With the 5G ramp still in its early days, headwinds from the Apple business, and ongoing uncertainties about several chip end-markets, FY 2020 isn’t going to be a banner year for Qorvo, but then nobody expects it to be. I do expect acceleration, though, and I’m still looking for long-term revenue growth in the 7% to 8% range, with IDP driving a lot of that opportunity.
Qorvo’s progress on gross margin improvement has been rocky and inconsistent, but I do believe the situation is getting better. While the fab consolidation efforts announced last quarter will create some near-term pressure, it should help long term, and I think management is trying to find that difficult sweet spot between maximizing current margins without leaving themselves short of capacity should they score a big OEM win and/or end-markets re-accelerate faster than expected.

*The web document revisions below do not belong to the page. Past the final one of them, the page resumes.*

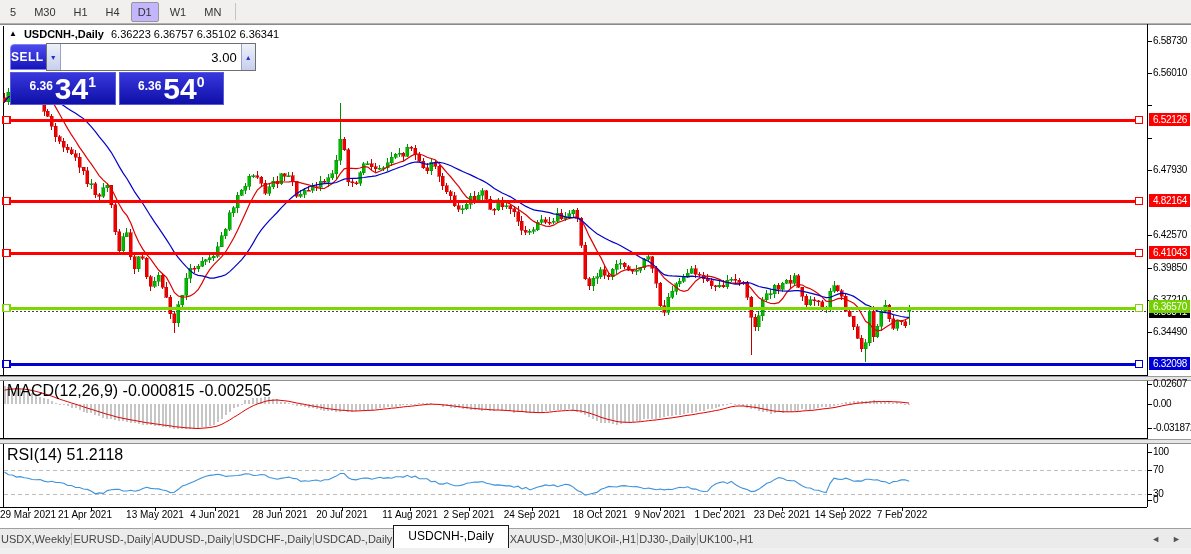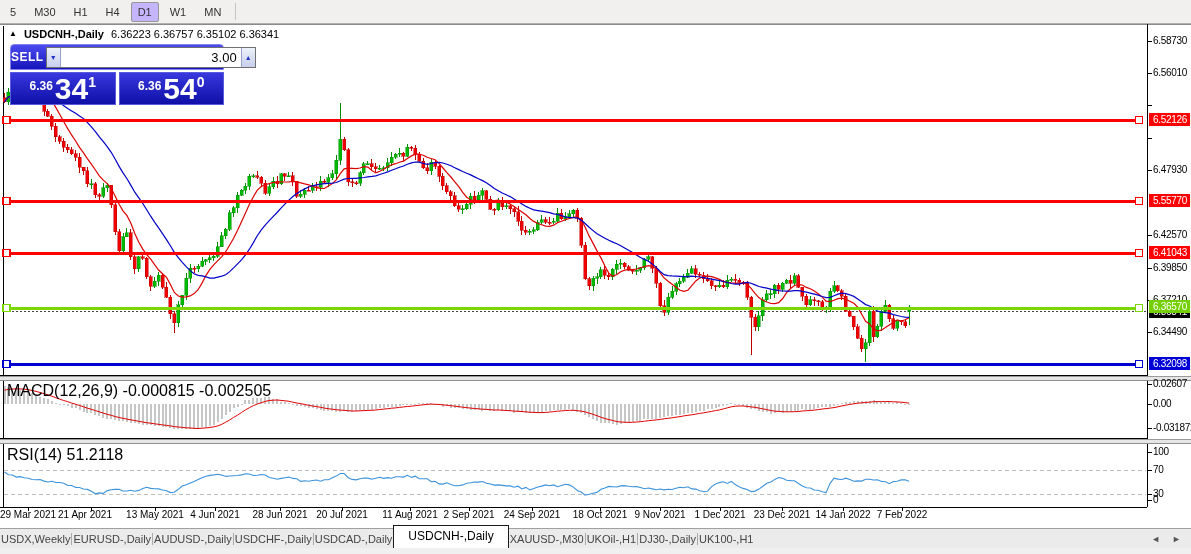"3.00" .tp-spin { height: 21px -> 28px }
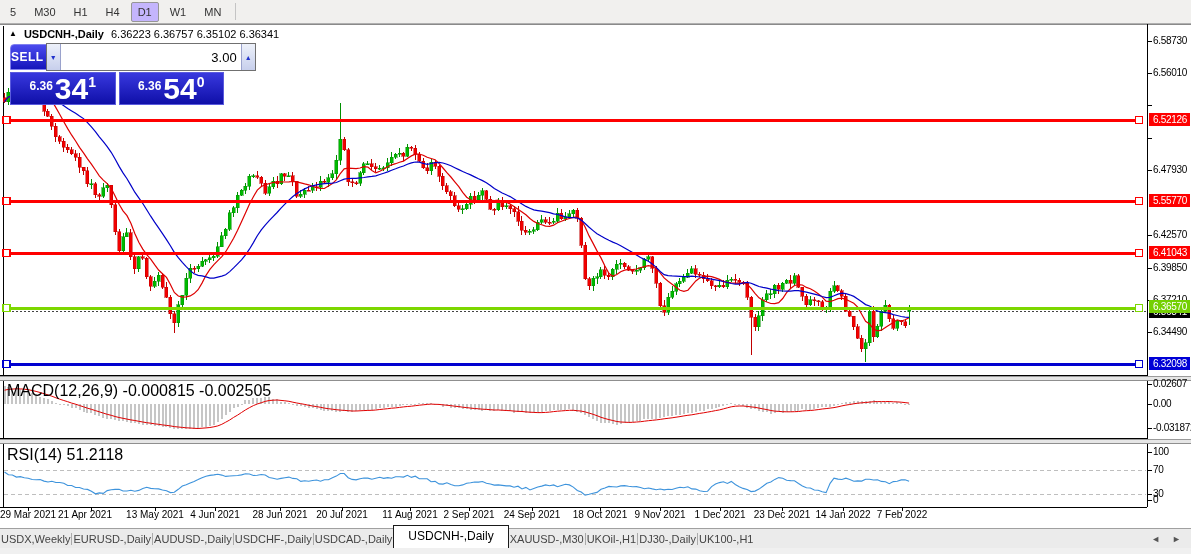"5.55770" div.axis-badge { text: 5.55770 -> 4.82164 }
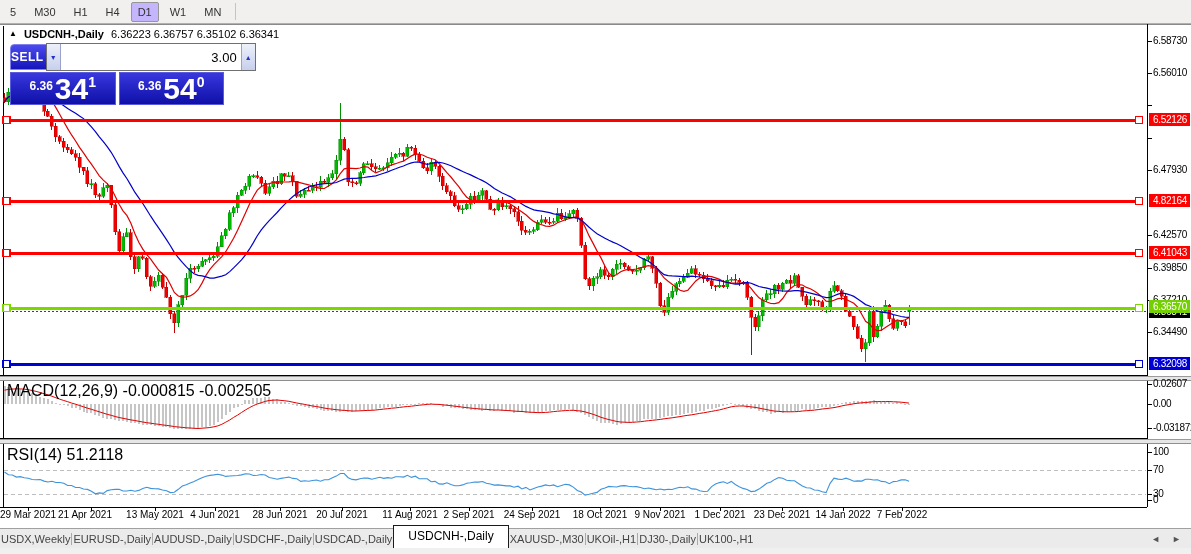"14 Jan 2022" div.date-label { text: Jan -> Sep }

I believe that Qorvo will get to adjusted FCF margins of 20% and higher relatively soon, driving low double-digit long-term FCF growth.
The Bottom Line
Qorvo’s low gross margins are a headwind to one of my valuation approaches, but the shares look undervalued on discounted cash flow and adjusted op margin-driven EV/revenue. With what I believe to be realistic-to-conservative expectations, it’s not hard to argue for a fair value in the high $80’s, which still leaves meaningful upside for Qorvo – not a common occurrence in the chip sector today. I realize Qorvo has been a frustrating name for a long time, but with a strong IDP business and a potentially stabilizing then improving mobile business, I think this name is worth a look.
Disclosure: I am/we are long AVGO. I wrote this article myself, and it expresses my own opinions. I am not receiving compensation for it (other than from Seeking Alpha). I have no business relationship with any company whose stock is mentioned in this article.